Technical solutions: Evolving peer review for the internet

Richard Akerman

Peer review needs to adapt to the pace and volume of information published online

How does the role of peer review evolve when the body of scholarly knowledge expands from slowly circulating, static documents to the universe of rushing, dynamic interactions made possible by the Internet? Although traditional forms of scholarly communication are still used, the sheer volume and pace of information enabled by the Internet and publishing tools such as weblogs (blogs) demands novel solutions.

Often the approach to defending the integrity of information is one of barriers: humans can use computer tools to block low-quality information. The problem is one of scale: for example, one human can manually filter a few spam messages per day, but not hundreds or thousands. Alternatively, rather than fighting the system, we can find ways of making it work for us. Linus Torvalds, creator of the open-source operating system Linux, has given us Linus’s Law: “Given enough eyeballs, all bugs are shallow.” In other words, given a large enough team of contributors checking a document, all the errors can be found.

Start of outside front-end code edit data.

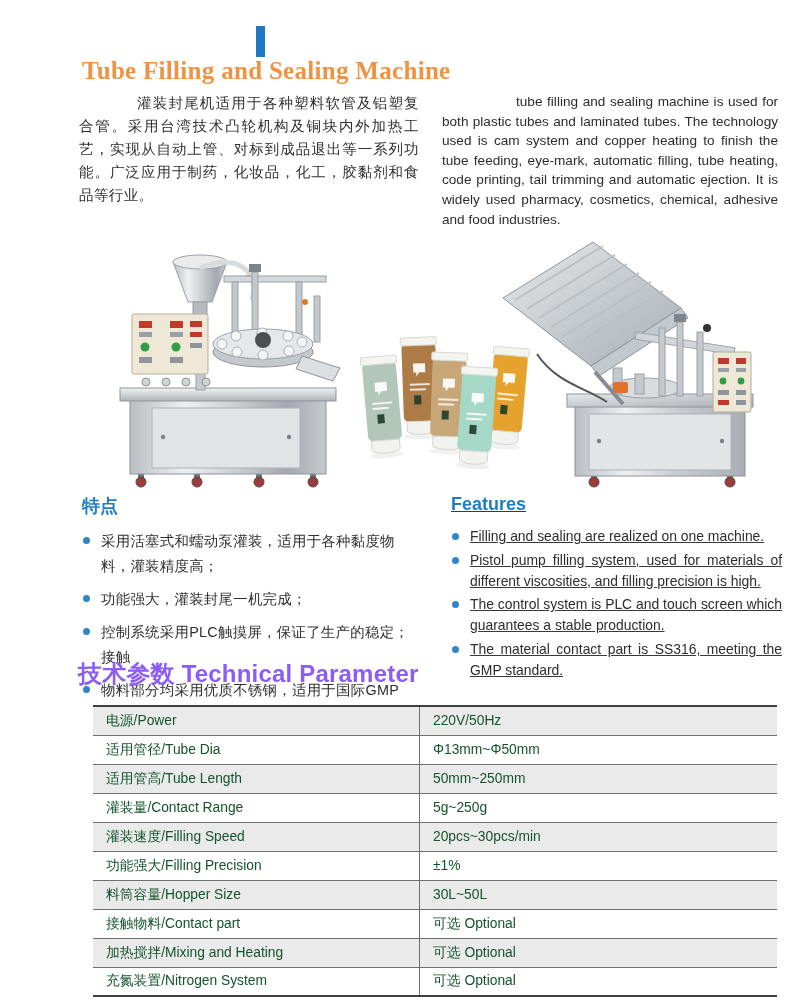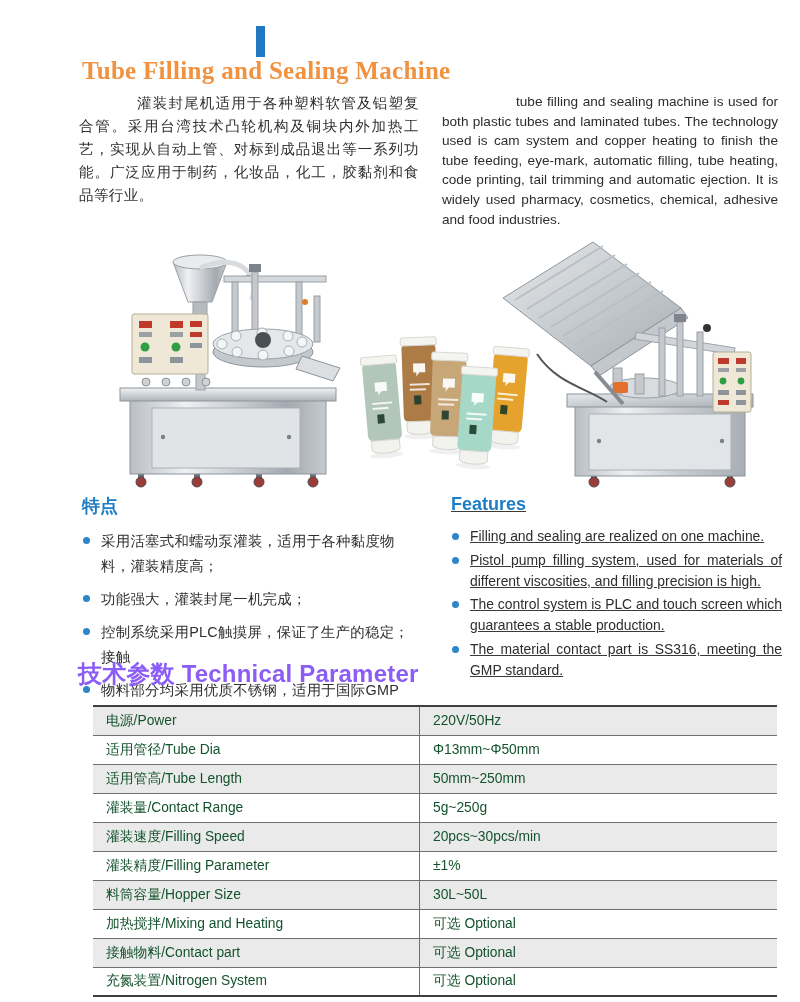--- a/index.html
+++ b/index.html
@@ -326,7 +326,7 @@
             <td class="spec-value">20pcs~30pcs/min</td>
           </tr>
         <tr>
-            <td class="spec-label">灌装精度/Filling Parameter</td>
+            <td class="spec-label">功能强大/Filling Precision</td>
             <td class="spec-value">±1%</td>
           </tr>
         <tr>

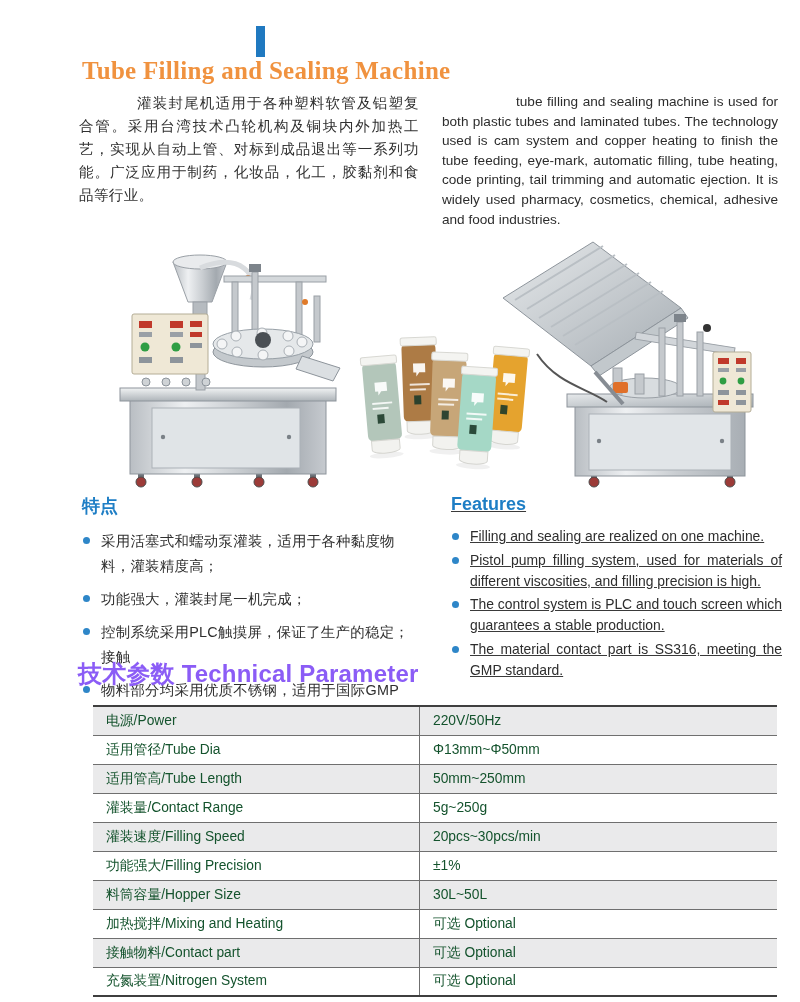--- a/index.html
+++ b/index.html
@@ -334,11 +334,11 @@
             <td class="spec-value">30L~50L</td>
           </tr>
         <tr>
+            <td class="spec-label">接触物料/Contact part</td>
+            <td class="spec-value">可选 Optional</td>
+          </tr>
+        <tr>
             <td class="spec-label">加热搅拌/Mixing and Heating</td>
-            <td class="spec-value">可选 Optional</td>
-          </tr>
-        <tr>
-            <td class="spec-label">接触物料/Contact part</td>
             <td class="spec-value">可选 Optional</td>
           </tr>
         <tr>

This ‘wisdom of crowds’ concept is used by Wikipedia, the Internet encyclopedia where web pages can be (mostly) freely edited by any reader. One may think of Wikipedia as a system to generate articles that are resistant to ideological attack and represent a snapshot of the current mass consensus about a particular idea. (See Chris Anderson’s contribution to this debate.)

But this system cannot be a substitute for peer review by experts. A peer-reviewed post-print is fundamentally a static document; it must be so in order that other science can be built upon and around it. In addition, as indicated by Carl Lagoze and Sandy Payette of the Pathways project at Cornell University, Ithaca, New York, there may be multiple quality metrics beyond the ‘OK/not-OK’ of peer review, depending on the audience for the information. “There is a line between the wisdom of crowds and the wisdom of the few that is challenging to draw,” observes Lagoze, although the researchers would like one day to see application environments automatically selecting appropriate ranking schemes.

Separating the elements of publication

While it may not be useful to separate the peer review from the article, one possibility offered by the Internet is to separate articles from the particular journals that publish them. The scholarly workflow has been described as having five elements: registration, certification, awareness, archiving and rewarding1. These services, while presented to authors as a unified whole, are actually a combination of capabilities provided by the publisher itself and external services where the publisher acts as an intermediary with third parties. Each of them has historically been tightly connected with journal publication, but it need not be.

Institutional repositories or librarians, for example, could take on some of the intermediation roles. Part of the awareness role involves providing links and unique identifiers such as Digital Object Identifiers (DOIs) for the article and data codes that may be specific to a particular scholarly field. The future may also see data ‘DOIs’ (the German Science Foundation’s ‘Publication and Citation of Scientific Primary Data’ project, for instance), and unique identifiers for authors (for instance, Elsevier’s Scopus Author Identifier or the Dutch Digital Author Identification project). Archiving of articles may be done in-house, or through a third-party provider such as Portico.

For the certification role, the current system of peer review has enduring value, ensuring that an article passes certain standards of scientific quality and integrity. It requires considerable knowledge and expertise, as well as a wide base of contacts within academia to be able to select appropriate reviewers. But the article itself could live an independent life on web pages or in institutional repositories without ever being published in a journal. Since a blog is fundamentally a publishing technology, might a scientist’s blog be the authoritative source for his or her academic output? An article or blog entry submitted to, and passed by, a stand-alone peer review service might be recorded in a public registry, or be digitally signed as part of the certification process.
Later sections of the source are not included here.